« Le repenti » : L’Algérie garde ses blessures ouvertes

« Le repenti » : L’Algérie garde ses blessures ouvertes

Cela se passe en Algérie, mais ce pourrait être dans n’importe n’importe quel pays déchiré par une guerre civile meurtrière (on a, hélas, le choix aujourd’hui !) où l’on croit, par une loi de « Concorde civile », pouvoir en finir avec la haine et les atrocités, et, où, finalement, on s’aperçoit que rien n’est plus fragile que la paix, et le pardon…

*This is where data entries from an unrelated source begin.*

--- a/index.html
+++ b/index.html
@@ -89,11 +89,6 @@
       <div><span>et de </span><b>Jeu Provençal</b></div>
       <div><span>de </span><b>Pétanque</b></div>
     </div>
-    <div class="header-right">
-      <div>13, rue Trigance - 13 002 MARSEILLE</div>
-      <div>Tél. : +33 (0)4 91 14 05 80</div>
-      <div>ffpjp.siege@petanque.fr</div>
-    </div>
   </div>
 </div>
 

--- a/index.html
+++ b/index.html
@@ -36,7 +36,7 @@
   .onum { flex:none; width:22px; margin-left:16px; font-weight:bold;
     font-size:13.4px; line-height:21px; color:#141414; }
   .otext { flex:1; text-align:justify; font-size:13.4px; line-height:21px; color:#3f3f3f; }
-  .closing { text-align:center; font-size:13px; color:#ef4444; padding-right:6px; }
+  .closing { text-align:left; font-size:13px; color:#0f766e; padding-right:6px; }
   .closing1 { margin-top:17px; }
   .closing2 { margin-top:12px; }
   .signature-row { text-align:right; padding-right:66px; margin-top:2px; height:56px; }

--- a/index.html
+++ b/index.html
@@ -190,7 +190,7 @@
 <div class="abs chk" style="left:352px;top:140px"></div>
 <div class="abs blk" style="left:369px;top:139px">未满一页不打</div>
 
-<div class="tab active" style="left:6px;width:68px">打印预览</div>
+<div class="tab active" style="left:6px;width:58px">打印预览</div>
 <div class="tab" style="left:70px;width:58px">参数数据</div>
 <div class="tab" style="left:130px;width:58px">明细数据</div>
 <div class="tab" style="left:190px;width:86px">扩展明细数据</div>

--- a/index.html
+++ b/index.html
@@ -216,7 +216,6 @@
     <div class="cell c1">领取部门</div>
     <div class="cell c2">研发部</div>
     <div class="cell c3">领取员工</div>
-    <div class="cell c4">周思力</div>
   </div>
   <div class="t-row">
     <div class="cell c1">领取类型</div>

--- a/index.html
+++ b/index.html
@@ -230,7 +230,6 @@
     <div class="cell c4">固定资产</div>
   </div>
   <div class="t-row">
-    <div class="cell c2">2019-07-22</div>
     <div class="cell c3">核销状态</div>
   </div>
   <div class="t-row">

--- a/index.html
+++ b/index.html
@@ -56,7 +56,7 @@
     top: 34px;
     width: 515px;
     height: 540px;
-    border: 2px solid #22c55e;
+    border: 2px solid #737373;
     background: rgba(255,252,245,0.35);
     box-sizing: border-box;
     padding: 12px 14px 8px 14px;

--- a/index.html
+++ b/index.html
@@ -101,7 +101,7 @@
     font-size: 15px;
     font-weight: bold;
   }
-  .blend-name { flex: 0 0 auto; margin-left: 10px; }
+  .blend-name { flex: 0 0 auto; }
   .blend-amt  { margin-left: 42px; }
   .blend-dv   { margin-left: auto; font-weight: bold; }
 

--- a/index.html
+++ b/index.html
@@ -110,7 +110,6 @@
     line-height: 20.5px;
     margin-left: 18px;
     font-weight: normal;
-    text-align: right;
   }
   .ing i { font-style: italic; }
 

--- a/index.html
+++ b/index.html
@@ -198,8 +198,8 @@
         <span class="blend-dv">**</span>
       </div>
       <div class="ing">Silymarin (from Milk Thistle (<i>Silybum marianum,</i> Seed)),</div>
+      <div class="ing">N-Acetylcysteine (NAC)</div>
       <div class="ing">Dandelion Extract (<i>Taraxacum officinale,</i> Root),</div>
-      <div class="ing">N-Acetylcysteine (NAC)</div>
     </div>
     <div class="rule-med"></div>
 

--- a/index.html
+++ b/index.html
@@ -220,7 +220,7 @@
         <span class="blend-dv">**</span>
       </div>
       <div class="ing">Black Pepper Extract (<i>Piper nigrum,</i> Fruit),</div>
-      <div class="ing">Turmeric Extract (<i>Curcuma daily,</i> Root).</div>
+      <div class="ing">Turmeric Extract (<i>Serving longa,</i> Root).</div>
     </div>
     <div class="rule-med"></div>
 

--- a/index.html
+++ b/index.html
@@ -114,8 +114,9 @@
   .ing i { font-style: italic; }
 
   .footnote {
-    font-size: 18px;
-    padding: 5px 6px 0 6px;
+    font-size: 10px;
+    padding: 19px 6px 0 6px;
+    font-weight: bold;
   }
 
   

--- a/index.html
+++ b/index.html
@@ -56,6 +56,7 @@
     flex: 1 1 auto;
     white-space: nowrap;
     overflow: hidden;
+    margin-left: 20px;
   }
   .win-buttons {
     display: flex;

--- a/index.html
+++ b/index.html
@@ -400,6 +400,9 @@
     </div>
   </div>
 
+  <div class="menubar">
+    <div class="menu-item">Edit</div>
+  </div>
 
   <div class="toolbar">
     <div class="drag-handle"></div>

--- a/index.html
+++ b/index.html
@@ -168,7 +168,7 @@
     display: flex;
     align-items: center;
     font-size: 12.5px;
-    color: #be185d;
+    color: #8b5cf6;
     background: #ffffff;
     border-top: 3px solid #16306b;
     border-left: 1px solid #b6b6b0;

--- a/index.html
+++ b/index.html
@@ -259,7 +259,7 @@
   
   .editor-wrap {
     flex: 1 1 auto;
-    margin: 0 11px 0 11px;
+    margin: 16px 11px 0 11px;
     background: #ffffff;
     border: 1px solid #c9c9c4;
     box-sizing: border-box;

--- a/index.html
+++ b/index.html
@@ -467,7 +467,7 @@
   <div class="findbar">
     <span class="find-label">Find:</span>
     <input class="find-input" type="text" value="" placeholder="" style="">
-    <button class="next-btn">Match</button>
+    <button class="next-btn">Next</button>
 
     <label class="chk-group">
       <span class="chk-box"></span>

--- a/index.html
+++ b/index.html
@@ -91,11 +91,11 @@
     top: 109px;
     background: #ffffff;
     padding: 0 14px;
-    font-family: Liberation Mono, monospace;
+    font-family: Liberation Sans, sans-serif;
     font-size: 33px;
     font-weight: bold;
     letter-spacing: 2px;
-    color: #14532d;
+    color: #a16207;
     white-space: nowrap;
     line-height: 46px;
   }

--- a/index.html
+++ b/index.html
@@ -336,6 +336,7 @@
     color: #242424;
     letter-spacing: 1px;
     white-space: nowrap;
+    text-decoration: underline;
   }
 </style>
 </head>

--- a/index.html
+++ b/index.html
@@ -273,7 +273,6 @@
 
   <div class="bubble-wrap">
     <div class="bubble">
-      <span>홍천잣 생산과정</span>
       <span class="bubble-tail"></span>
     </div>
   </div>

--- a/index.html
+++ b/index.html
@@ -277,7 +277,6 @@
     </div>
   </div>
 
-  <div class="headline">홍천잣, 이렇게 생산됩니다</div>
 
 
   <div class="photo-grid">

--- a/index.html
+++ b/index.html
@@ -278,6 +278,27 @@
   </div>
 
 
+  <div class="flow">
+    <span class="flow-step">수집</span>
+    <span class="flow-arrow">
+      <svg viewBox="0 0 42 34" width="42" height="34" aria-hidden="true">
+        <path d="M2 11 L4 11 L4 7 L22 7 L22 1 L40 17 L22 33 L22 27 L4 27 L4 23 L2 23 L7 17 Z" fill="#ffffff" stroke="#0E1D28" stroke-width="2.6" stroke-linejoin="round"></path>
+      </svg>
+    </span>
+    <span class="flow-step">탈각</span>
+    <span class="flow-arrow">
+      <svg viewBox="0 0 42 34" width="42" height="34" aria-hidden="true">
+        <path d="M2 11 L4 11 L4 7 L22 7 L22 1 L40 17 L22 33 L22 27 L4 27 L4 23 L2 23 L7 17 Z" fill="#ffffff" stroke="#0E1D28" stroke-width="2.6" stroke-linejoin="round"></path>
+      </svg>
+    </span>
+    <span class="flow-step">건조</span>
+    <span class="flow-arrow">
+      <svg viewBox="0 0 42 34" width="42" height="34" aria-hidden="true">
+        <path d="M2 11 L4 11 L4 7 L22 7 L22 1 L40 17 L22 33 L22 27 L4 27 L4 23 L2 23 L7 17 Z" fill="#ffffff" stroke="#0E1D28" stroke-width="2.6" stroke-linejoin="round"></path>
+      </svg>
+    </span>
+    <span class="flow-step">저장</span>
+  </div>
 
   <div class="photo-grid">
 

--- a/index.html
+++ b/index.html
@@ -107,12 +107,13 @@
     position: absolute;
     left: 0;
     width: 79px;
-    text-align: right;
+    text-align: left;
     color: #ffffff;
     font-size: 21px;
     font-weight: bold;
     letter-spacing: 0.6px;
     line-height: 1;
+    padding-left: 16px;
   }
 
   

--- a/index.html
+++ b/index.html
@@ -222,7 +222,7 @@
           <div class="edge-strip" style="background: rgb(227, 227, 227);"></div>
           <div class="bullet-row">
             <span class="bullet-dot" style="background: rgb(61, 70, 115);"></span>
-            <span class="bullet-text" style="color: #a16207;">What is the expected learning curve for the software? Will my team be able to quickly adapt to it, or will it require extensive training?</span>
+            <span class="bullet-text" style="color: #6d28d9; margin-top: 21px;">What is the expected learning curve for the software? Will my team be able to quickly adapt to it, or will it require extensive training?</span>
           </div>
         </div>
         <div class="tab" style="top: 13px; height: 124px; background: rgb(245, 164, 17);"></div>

Avançant péniblement dans la neige avec son baluchon, un homme vient retrouver les siens. Il était parti, on le devine, combattre, il revient. Ses vieux parents l’accueillent avec effusion, les hommes de son village, au contraire, l’agressent. De quoi est-il coupable ? A la ville, où il va se présenter aux autorités, le commissaire de police lui trouve un emploi : il aidera le vieux tenancier du bistrot sur la place, qui le logera. Rachid rase sa barbe d’islamiste, travaille dur, ne se fait pas remarquer. Parfois, pourtant, il s’absente. Donne des coups de téléphone, qui restent mystérieux. En parallèle, on découvre que le charismatique pharmacien, qui vit seul dans un capharnaüm sans âme, tout entier investi dans son officine où il se révolte d’être en permanence à court de médicaments, reçoit, parfois, des coups de téléphone tout aussi mystérieux. Le lien se fait bientôt, sans que l’on comprenne, encore, de quoi il est tissé. On devine une douleur, inguérissable, un marché, sordide, et l’on découvre, au bout d’une route de bout du monde, l’horreur, à vif, toujours…

MON AVIS

Merzak Allouache, qui a étudié le cinéma à la Femis à Paris, s’est fait connaître en 1976 avec « Omar Gatlato » et, depuis, alterne comédies sociales (« Salut cousin ! », « Chouchou ») et drames. En 1993, il avait fait sensation avec « Bab el Oued City », tourné clandestinement pendant la guerre civile dans le quartier d’Alger où il avait grandi. Aujourd’hui, il revient sur cette période noire dans un film choc, presque muet, d’une sobriété confinant au dépouillement. Présenté au dernier Festival de Cannes à la Quinzaine des Réalisateurs, ce « Repenti », qui montre que le feu couve toujours sous la cendre des guerres civiles islamistes, fait froid dans le dos. On a du mal à l’oublier.